» **What this task involves**
An exact copy of the data is needed, but without any of its images.

Before-and-after page screenshots:
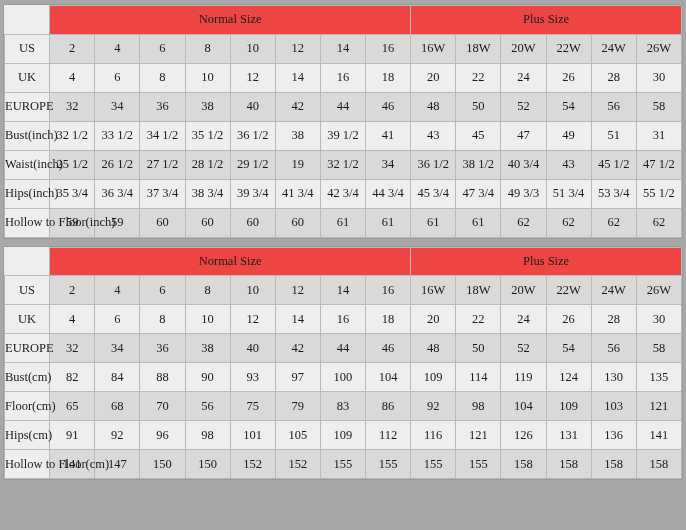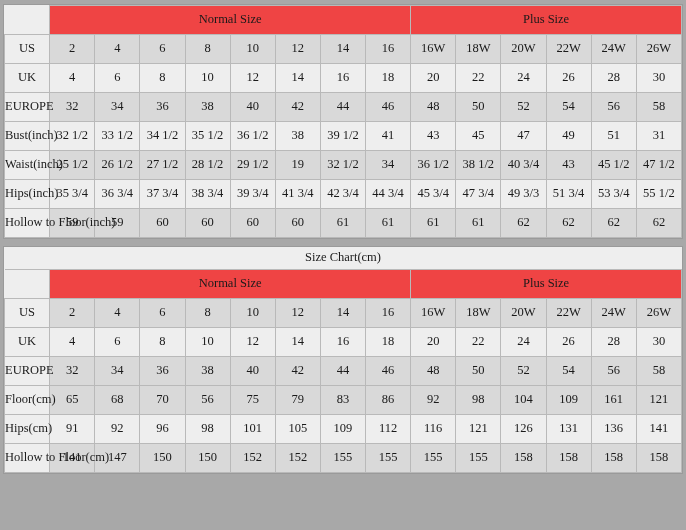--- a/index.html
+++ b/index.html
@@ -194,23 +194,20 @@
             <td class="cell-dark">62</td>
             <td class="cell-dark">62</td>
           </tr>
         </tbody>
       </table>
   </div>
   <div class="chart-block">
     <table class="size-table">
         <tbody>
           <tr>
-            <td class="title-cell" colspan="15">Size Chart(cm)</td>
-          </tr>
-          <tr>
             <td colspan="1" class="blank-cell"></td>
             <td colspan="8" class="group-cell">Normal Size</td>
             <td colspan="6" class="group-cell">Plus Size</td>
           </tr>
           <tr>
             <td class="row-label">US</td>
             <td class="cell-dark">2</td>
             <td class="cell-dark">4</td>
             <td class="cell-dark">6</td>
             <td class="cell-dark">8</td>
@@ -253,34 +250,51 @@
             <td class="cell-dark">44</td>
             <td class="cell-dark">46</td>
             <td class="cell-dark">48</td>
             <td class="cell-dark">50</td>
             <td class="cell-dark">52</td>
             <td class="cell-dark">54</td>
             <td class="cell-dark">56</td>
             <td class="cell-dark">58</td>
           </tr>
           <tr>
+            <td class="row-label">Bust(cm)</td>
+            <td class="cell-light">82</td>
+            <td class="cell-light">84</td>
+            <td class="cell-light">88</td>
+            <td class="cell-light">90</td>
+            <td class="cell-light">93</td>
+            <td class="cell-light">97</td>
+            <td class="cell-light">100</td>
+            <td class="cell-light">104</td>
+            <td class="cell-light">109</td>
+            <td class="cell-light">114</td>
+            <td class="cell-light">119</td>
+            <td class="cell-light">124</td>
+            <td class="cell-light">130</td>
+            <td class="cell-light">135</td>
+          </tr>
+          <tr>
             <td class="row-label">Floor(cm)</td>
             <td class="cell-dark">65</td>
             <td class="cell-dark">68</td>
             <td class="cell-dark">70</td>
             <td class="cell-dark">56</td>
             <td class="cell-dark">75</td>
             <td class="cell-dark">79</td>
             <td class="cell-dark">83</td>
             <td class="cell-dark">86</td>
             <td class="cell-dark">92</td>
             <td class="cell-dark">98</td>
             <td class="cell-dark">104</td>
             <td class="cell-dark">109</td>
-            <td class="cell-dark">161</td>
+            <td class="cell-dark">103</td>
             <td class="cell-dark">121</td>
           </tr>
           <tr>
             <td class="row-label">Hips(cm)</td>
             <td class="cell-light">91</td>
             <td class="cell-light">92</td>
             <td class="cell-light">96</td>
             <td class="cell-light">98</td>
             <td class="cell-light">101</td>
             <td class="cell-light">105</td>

» **Response to the exercise**
--- a/index.html
+++ b/index.html
@@ -194,23 +194,20 @@
             <td class="cell-dark">62</td>
             <td class="cell-dark">62</td>
           </tr>
         </tbody>
       </table>
   </div>
   <div class="chart-block">
     <table class="size-table">
         <tbody>
           <tr>
-            <td class="title-cell" colspan="15">Size Chart(cm)</td>
-          </tr>
-          <tr>
             <td colspan="1" class="blank-cell"></td>
             <td colspan="8" class="group-cell">Normal Size</td>
             <td colspan="6" class="group-cell">Plus Size</td>
           </tr>
           <tr>
             <td class="row-label">US</td>
             <td class="cell-dark">2</td>
             <td class="cell-dark">4</td>
             <td class="cell-dark">6</td>
             <td class="cell-dark">8</td>
@@ -253,34 +250,51 @@
             <td class="cell-dark">44</td>
             <td class="cell-dark">46</td>
             <td class="cell-dark">48</td>
             <td class="cell-dark">50</td>
             <td class="cell-dark">52</td>
             <td class="cell-dark">54</td>
             <td class="cell-dark">56</td>
             <td class="cell-dark">58</td>
           </tr>
           <tr>
+            <td class="row-label">Bust(cm)</td>
+            <td class="cell-light">82</td>
+            <td class="cell-light">84</td>
+            <td class="cell-light">88</td>
+            <td class="cell-light">90</td>
+            <td class="cell-light">93</td>
+            <td class="cell-light">97</td>
+            <td class="cell-light">100</td>
+            <td class="cell-light">104</td>
+            <td class="cell-light">109</td>
+            <td class="cell-light">114</td>
+            <td class="cell-light">119</td>
+            <td class="cell-light">124</td>
+            <td class="cell-light">130</td>
+            <td class="cell-light">135</td>
+          </tr>
+          <tr>
             <td class="row-label">Floor(cm)</td>
             <td class="cell-dark">65</td>
             <td class="cell-dark">68</td>
             <td class="cell-dark">70</td>
             <td class="cell-dark">56</td>
             <td class="cell-dark">75</td>
             <td class="cell-dark">79</td>
             <td class="cell-dark">83</td>
             <td class="cell-dark">86</td>
             <td class="cell-dark">92</td>
             <td class="cell-dark">98</td>
             <td class="cell-dark">104</td>
             <td class="cell-dark">109</td>
-            <td class="cell-dark">161</td>
+            <td class="cell-dark">103</td>
             <td class="cell-dark">121</td>
           </tr>
           <tr>
             <td class="row-label">Hips(cm)</td>
             <td class="cell-light">91</td>
             <td class="cell-light">92</td>
             <td class="cell-light">96</td>
             <td class="cell-light">98</td>
             <td class="cell-light">101</td>
             <td class="cell-light">105</td>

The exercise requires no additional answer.